L'Allemagne a approuvé mardi le rachat de Ceconomy par JD.com pour 2,2 milliards €, assorti de conditions de protection des données qui confèrent à Berlin de larges pouvoirs de surveillance sur la gestion des données clients par le géant chinois du commerce électronique.
« Cette approbation reflète une approche pragmatique vis-à-vis des investissements chinois, mais les conditions imposées signalent que Berlin considère la sécurité des données comme une ligne rouge pour toute future acquisition technologique », a déclaré Tom Brennan, analyste M&A chez Edgen. « Cela crée un précédent quant à la manière dont l'Europe pourrait traiter des opérations similaires à l'avenir. »
L'accord, signé pour la première fois en juillet 2025, valorise Ceconomy à 4,6 € par action, soit environ 10 % du chiffre d'affaires annuel de 22,4 milliards € du détaillant allemand. JD.com, deuxième entreprise de commerce électronique de Chine avec un chiffre d'affaires annuel dépassant 140 milliards €, va acquérir le réseau de plus de 1 000 magasins d'électronique grand public de Ceconomy dans 12 pays, y compris les chaînes MediaMarkt et Saturn. Le ministère fédéral allemand de l'Économie a indiqué avoir approuvé la transaction après avoir évalué les risques pour l'ordre public et la sécurité, mais s'est réservé le droit de révoquer l'autorisation si JD.com enfreint les conditions de protection des données.
L'opération intervient alors que l'Union européenne renforce son contrôle des investissements chinois sur plusieurs fronts. Bruxelles a imposé cette semaine une taxe de 3 € sur les colis chinois de faible valeur et réduit de 47 % les quotas d'importation d'acier, tandis que le déficit commercial UE-Chine a atteint environ 1 milliard € par jour. Pour JD.com, cette acquisition offre un point d'ancrage physique dans la plus grande économie européenne, alors que la concurrence sur le marché intérieur chinois du commerce électronique s'intensifie et que la croissance ralentit.
Les conditions d'approbation exigent de JD.com qu'il garantisse que les données personnelles des clients allemands de Ceconomy restent protégées selon les normes européennes, le gouvernement allemand conservant de larges droits de contrôle. Le ministère de l'Économie a indiqué qu'il pourrait révoquer l'autorisation en cas de violation, une clause qui confère à Berlin un levier permanent sur les opérations de l'entreprise chinoise.
JD.com a déclaré s'attendre à ce que la transaction soit finalisée au second semestre 2026, sous réserve d'un éventuel examen complémentaire par les régulateurs européens. La Commission européenne enquête sur l'opération dans le cadre de son règlement sur les subventions étrangères, bien que l'approbation allemande suggère que l'examen au niveau national a été satisfait.
Un pari stratégique sur le commerce de détail européen
Pour JD.com, cette acquisition représente son plus grand pari européen à ce jour.

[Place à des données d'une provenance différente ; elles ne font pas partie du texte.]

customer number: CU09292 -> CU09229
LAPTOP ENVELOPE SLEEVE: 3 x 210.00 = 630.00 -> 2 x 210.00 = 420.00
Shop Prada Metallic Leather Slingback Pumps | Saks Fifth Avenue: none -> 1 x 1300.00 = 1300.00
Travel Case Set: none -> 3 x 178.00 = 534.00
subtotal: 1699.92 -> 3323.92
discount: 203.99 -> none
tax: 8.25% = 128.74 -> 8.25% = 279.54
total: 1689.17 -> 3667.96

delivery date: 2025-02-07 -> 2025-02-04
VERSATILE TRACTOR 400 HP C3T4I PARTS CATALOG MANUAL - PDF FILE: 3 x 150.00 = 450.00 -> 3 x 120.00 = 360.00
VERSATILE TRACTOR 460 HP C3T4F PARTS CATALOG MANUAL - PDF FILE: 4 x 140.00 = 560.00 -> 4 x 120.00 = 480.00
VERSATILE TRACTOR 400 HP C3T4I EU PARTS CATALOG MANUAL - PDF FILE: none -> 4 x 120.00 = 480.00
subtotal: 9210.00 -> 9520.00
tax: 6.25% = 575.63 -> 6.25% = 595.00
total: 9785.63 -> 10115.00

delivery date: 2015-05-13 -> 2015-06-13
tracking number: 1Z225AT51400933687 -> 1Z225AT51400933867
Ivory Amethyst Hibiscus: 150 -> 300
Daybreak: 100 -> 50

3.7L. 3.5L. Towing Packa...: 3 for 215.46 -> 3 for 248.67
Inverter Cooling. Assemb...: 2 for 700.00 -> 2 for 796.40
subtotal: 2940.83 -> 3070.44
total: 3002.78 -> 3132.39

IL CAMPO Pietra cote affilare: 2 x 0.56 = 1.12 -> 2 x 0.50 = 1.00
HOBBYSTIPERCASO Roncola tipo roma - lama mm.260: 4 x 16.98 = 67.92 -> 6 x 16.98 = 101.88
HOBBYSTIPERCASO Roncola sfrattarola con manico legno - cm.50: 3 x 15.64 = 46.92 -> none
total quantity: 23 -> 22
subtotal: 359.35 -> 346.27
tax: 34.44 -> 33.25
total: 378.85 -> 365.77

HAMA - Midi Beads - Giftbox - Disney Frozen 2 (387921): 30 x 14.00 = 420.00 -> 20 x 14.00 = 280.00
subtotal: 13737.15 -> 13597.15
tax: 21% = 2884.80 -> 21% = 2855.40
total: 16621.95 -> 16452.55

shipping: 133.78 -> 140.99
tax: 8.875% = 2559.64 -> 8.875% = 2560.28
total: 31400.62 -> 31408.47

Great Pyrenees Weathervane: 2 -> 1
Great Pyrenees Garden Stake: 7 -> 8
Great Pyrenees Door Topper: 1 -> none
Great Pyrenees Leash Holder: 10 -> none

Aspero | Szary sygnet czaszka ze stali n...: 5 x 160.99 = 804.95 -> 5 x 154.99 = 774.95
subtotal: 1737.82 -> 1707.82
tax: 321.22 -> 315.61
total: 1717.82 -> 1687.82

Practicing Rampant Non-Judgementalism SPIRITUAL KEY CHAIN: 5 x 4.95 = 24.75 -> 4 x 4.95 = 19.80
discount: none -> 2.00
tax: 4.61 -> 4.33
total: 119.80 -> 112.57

L'entreprise basée à Pékin, qui n'est devancée que par Alibaba Group Holding sur le marché chinois du B2C, cherche à s'internationaliser alors que la croissance ralentit sur son marché domestique. Le réseau de magasins d'électronique de Ceconomy — dont le magasin Saturn de Hambourg, le plus grand magasin d'électronique grand public d'Europe — offre à JD.com une infrastructure logistique et de vente au détail établie.
Les analystes s'attendent à ce que JD.com accélère la digitalisation des chaînes MediaMarkt et Saturn, améliore l'efficacité logistique et développe les ventes en ligne pour élargir la gamme de produits et réduire les prix. L'entreprise a déclaré qu'elle prévoyait de maintenir l'indépendance opérationnelle des marques, une stratégie qui a contribué à apaiser les préoccupations des régulateurs.
Le déficit commercial européen et la machine exportatrice chinoise
L'accord intervient alors que les entreprises chinoises renforcent leur présence sur les marchés de consommation européens. Les fabricants chinois ont exporté pour 27,2 milliards $ de climatiseurs en 2025, soit près de 40 % des exportations mondiales, avec des ventes montées en flèche lors des vagues de chaleur européennes. La chaîne de café chinoise Cotti Coffee sert désormais des expressos à 0,99 € en face du siège de la Commission européenne à Bruxelles.
Mais le climat politique pour les investissements chinois évolue. Les nouvelles mesures de sauvegarde sur l'acier et la taxe sur les colis de l'UE reflètent des préoccupations croissantes concernant les surcapacités chinoises et la dépendance du marché. L'approbation par l'Allemagne de l'accord Ceconomy, avec ses conditions liées à la protection des données, suggère que Berlin tente de concilier engagement économique et prudence stratégique — un exercice d'équilibriste que les autres capitales européennes observent de près.